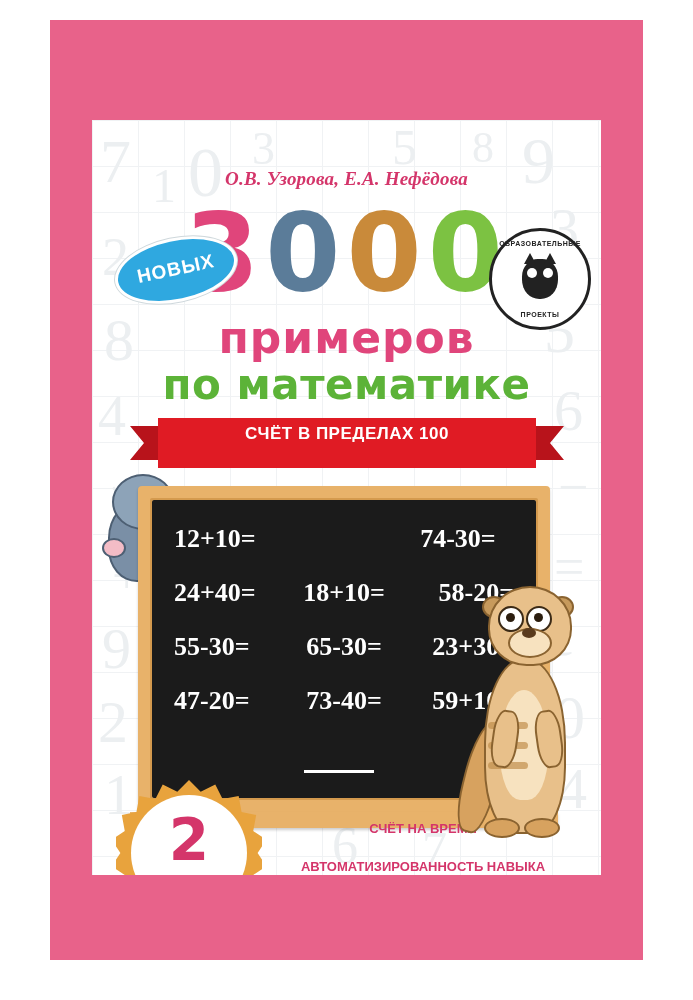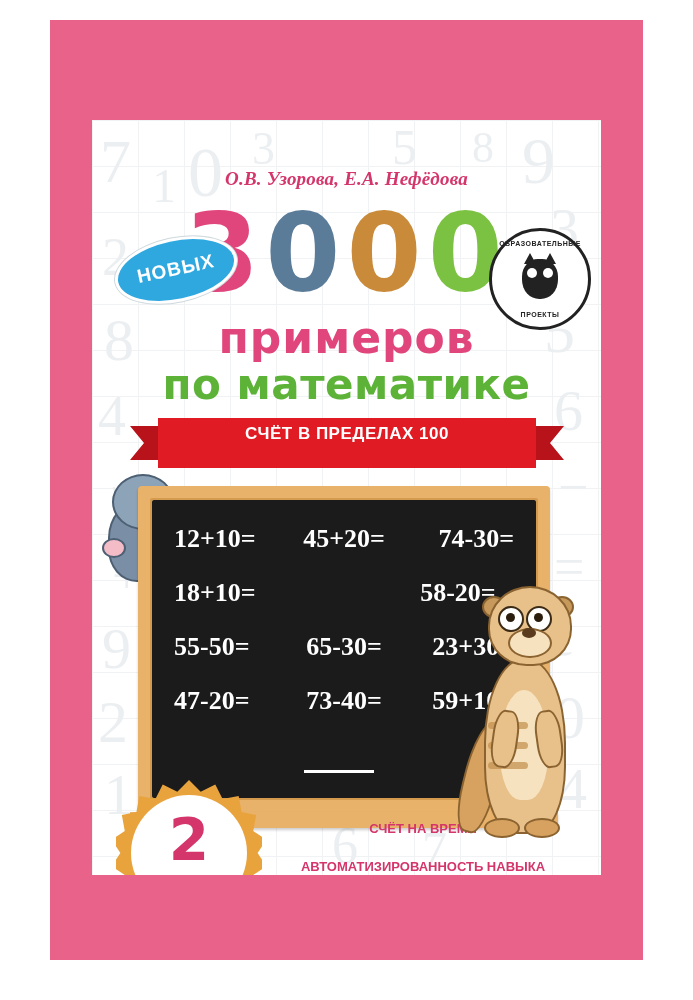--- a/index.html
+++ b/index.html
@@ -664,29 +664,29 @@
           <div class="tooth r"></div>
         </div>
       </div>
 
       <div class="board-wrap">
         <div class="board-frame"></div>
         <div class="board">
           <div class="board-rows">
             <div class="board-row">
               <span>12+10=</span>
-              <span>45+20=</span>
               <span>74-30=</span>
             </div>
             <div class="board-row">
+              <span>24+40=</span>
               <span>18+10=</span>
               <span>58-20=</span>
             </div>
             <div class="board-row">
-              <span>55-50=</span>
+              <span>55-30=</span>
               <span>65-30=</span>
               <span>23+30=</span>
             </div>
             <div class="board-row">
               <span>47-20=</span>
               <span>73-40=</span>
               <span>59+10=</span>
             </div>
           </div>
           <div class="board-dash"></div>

Task to carry out: Produce an exact copy of each line from the one holding "<span>65-30=</span>" through the last line of the records, both included, and nothing more.

Written reply:
               <span>65-30=</span>
               <span>23+30=</span>
             </div>
             <div class="board-row">
               <span>47-20=</span>
               <span>73-40=</span>
               <span>59+10=</span>
             </div>
           </div>
           <div class="board-dash"></div>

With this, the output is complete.